With Star Wars being Lucas’ tribute to science fiction stories from his childhood, Willow was his take on the fantasy genre. Based on an idea that Lucas first conceived of back in 1972, though according to him, he had to wait until the technology was advanced enough to be able to make the movie the way he wanted to. Lucas developed the story and asked Ron Howard to direct the movie which was released in 1988. The movie wasn’t as well received as either of the other projects that Lucas had worked on, though he still clearly felt strongly about the project. While the response to the film in 1988 couldn’t justify a sequel to the movie, Lucas outlined a story for a trilogy of sequels that would take place about fifteen years after the events of the movie. Throughout the 1990s, Lucas would work with novelist Christ Claremont to turn the story into a trilogy of books called the Chronicles of the Shadow War. The relationship between the story of Willow and the later trilogy was compared to that between The Hobbit and The Lord of the Rings trilogy that followed.

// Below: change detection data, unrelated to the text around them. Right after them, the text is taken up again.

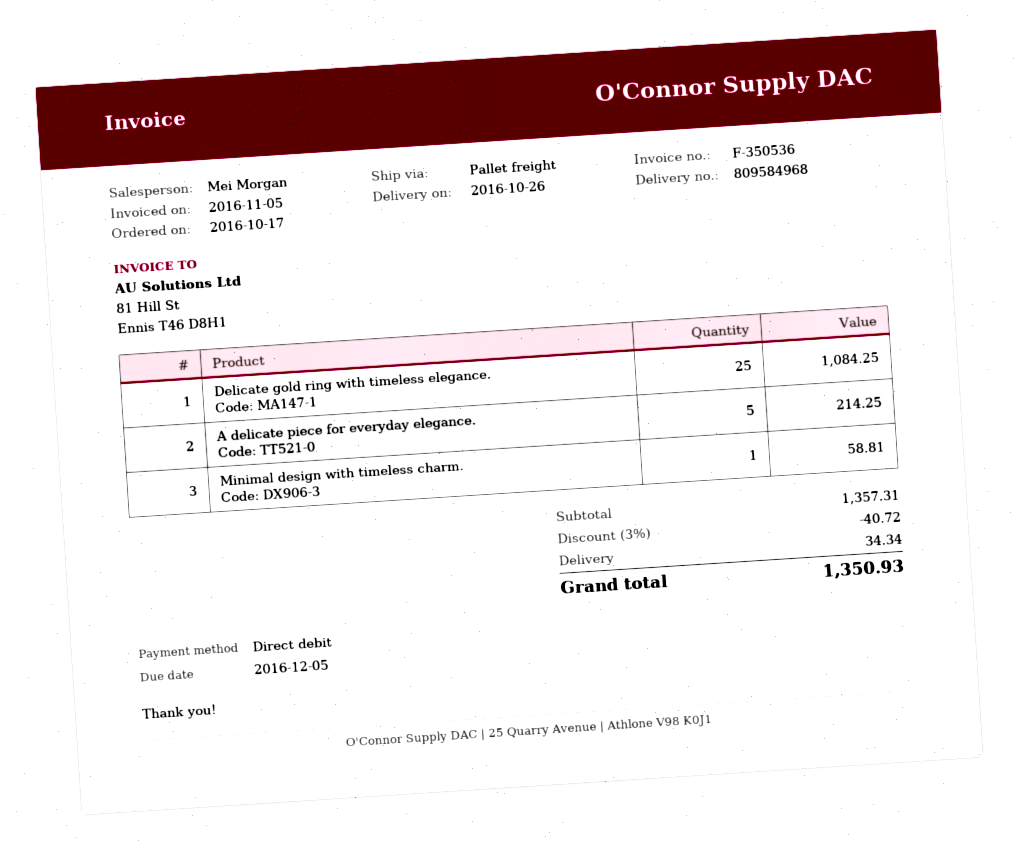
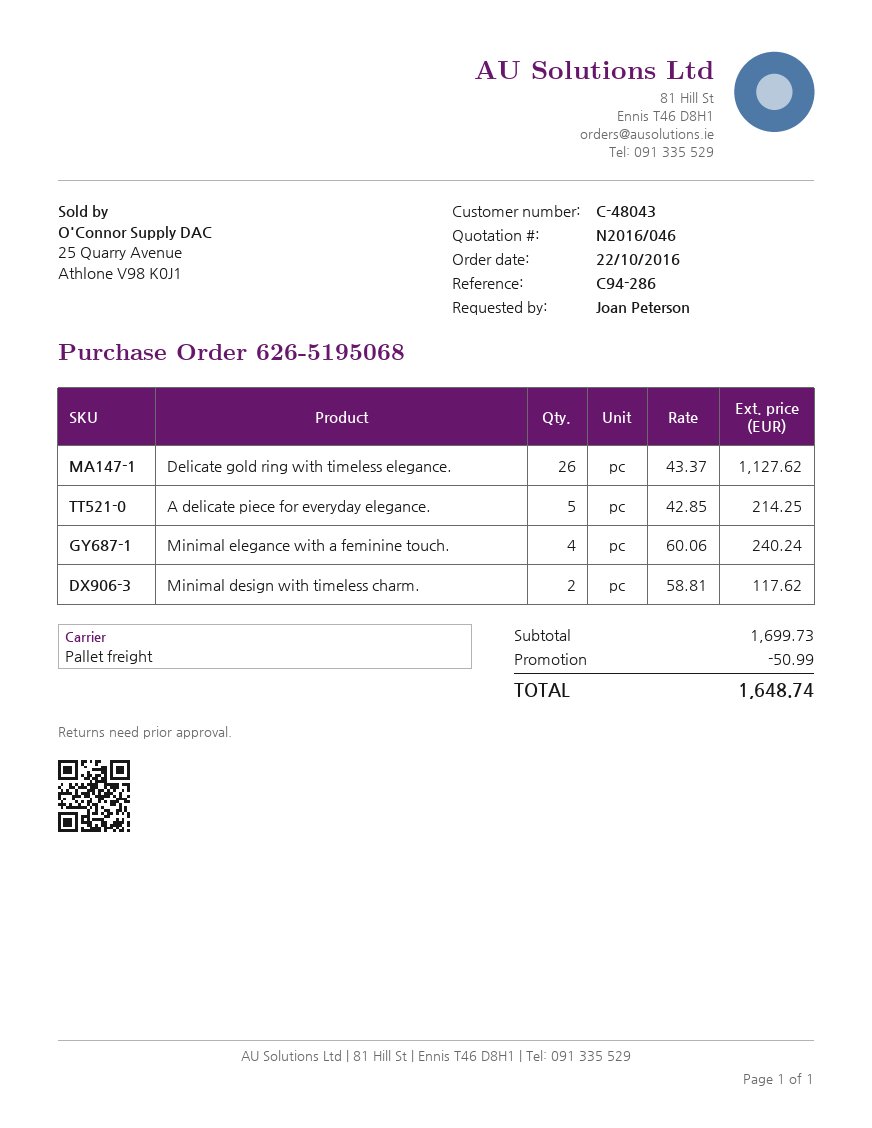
order date: 2016-10-17 -> 2016-10-22
Delicate gold ring with timeless elegance.: 25 for 1084.25 -> 26 for 1127.62
Minimal design with timeless charm.: 1 for 58.81 -> 2 for 117.62
Minimal elegance with a feminine touch.: none -> 4 for 240.24
subtotal: 1357.31 -> 1699.73
discount: 40.72 -> 50.99
shipping: 34.34 -> none
total: 1350.93 -> 1648.74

Probably one of the most obscure movies to ever get a story credit by George Lucas was Radioland Murders, a 1994 comedy thriller set in a radio station in the 1930s. The movie is an homage to the old slapstick comedies of the 1930s as well as the old time radio style of storytelling that was popular in the same era. Like many of Lucas’ other story ideas, this one was originally developed in the 1970s. After the success of American Graffiti, Lucas gave Universal a first look deal for two projects, one being Radioland Murders and the other being an idea that would eventually go on to be Star Wars. Universal chose to move forward with Radioland Murders, and at one point Steve Martin and Cindy Williams were originally attached to star before the movie fell into development hell for two decades before finally getting made in the 1990s. The movie received poor reviews and bombed at the box office. Of all the movies that Lucas ever developed the story for, this one is probably the one that the fewest people know about.

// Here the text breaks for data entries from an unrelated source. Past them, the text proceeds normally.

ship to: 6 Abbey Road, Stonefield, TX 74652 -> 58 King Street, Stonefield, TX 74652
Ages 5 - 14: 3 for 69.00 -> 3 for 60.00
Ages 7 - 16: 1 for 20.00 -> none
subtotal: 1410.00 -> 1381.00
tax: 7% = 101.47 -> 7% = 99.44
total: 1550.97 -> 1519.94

The most recent movie on the resume of George Lucas, this is the only film that Lucas has a credit on since the sale of Lucasfilm to Disney. The animated film, which is loosely based on A Midsummer Night’s Dream, was based on an idea that Lucas had started to develop around the time he was working on the prequels. The idea was to create a fairy tail with creatures such as goblins and elves as the main characters. The movie also focused strongly on the soundtrack, something that Lucas had done in his earliest days of filmmaking with American Graffiti. In a way this movie’s relationship with the soundtrack echo’s Lucas’ earlier film.

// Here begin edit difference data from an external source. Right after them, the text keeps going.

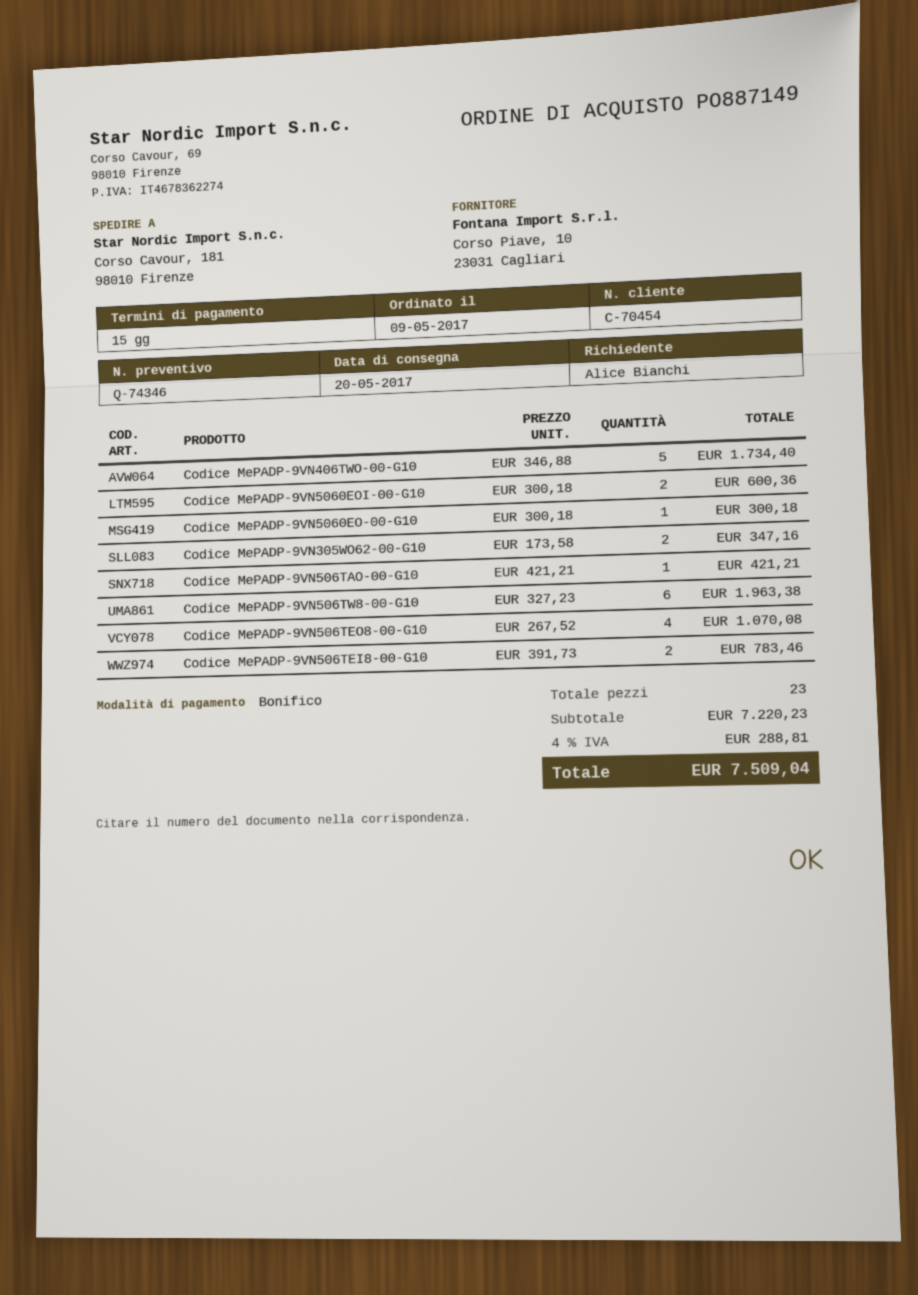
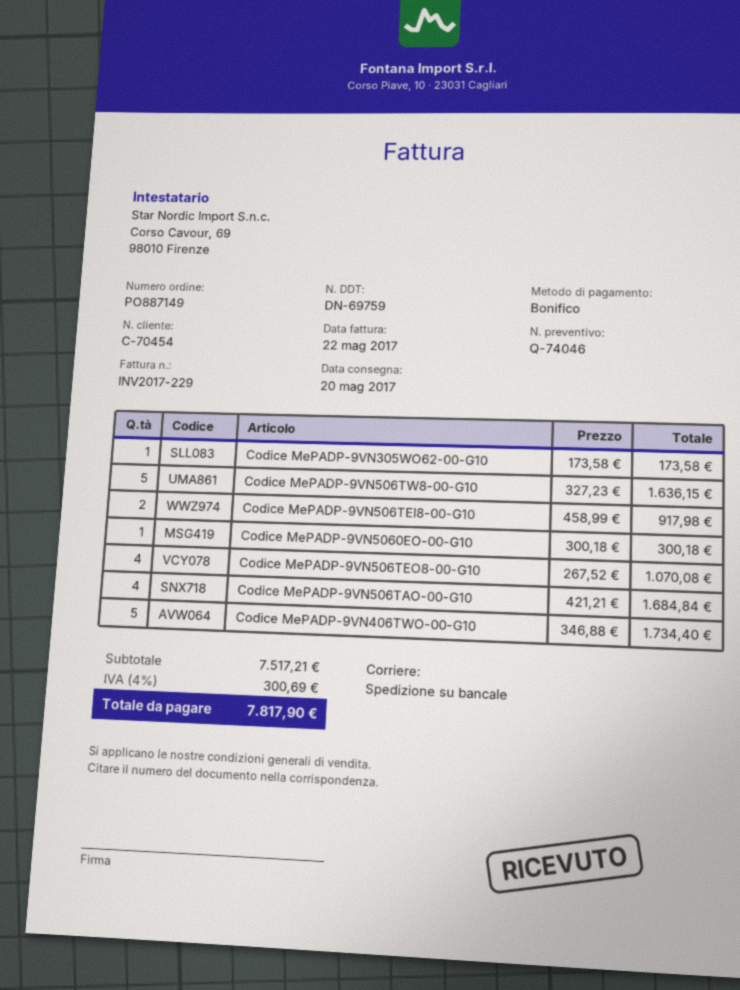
quote number: Q-74346 -> Q-74046
Codice MePADP-9VN5060EOI-00-G10: 2 x 300.18 = 600.36 -> none
Codice MePADP-9VN305WO62-00-G10: 2 x 173.58 = 347.16 -> 1 x 173.58 = 173.58
Codice MePADP-9VN506TAO-00-G10: 1 x 421.21 = 421.21 -> 4 x 421.21 = 1684.84
Codice MePADP-9VN506TW8-00-G10: 6 x 327.23 = 1963.38 -> 5 x 327.23 = 1636.15
Codice MePADP-9VN506TEI8-00-G10: 2 x 391.73 = 783.46 -> 2 x 458.99 = 917.98
subtotal: 7220.23 -> 7517.21
tax: 4% = 288.81 -> 4% = 300.69
total: 7509.04 -> 7817.90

George Lucas didn’t like writing scripts. So while he wrote the scripts for his first two feature films, THX-1138 and American Graffiti, after the success of Star Wars, he didn’t write any more scripts for any of his projects other than the Star Wars films that he directed. That’s why he got a story credit instead of a screenplay credit on all of the other titles on this list, because while he came up with the story, it was someone else who did the actual writing of the screenplay. The only exception to this, was the science fiction musical short film Captain EO. The film was written by George Lucas, directed by Francis Ford Copola, and starred Michael Jackson, and was created as an attraction at Disney World. The film was only seventeen minutes long, but the budget for the film got close to $30 million making it the most expensive film per minute of all time when it was released. Captain EO played until 1994 when it was replaced by Honey I Shrunk the Audience. While the film did return for a little bit after the death of Michael Jackson, to date there has been no official release on home video making it impossible for interested viewers to watch. The only thing close to a home release was when a 2D version of the film was aired once on MTV in 1996. Bootlegs of that airing, and of people in the theater when it was originally available at Disney, are the only way a curious fan can see one of the oddest entries on this list.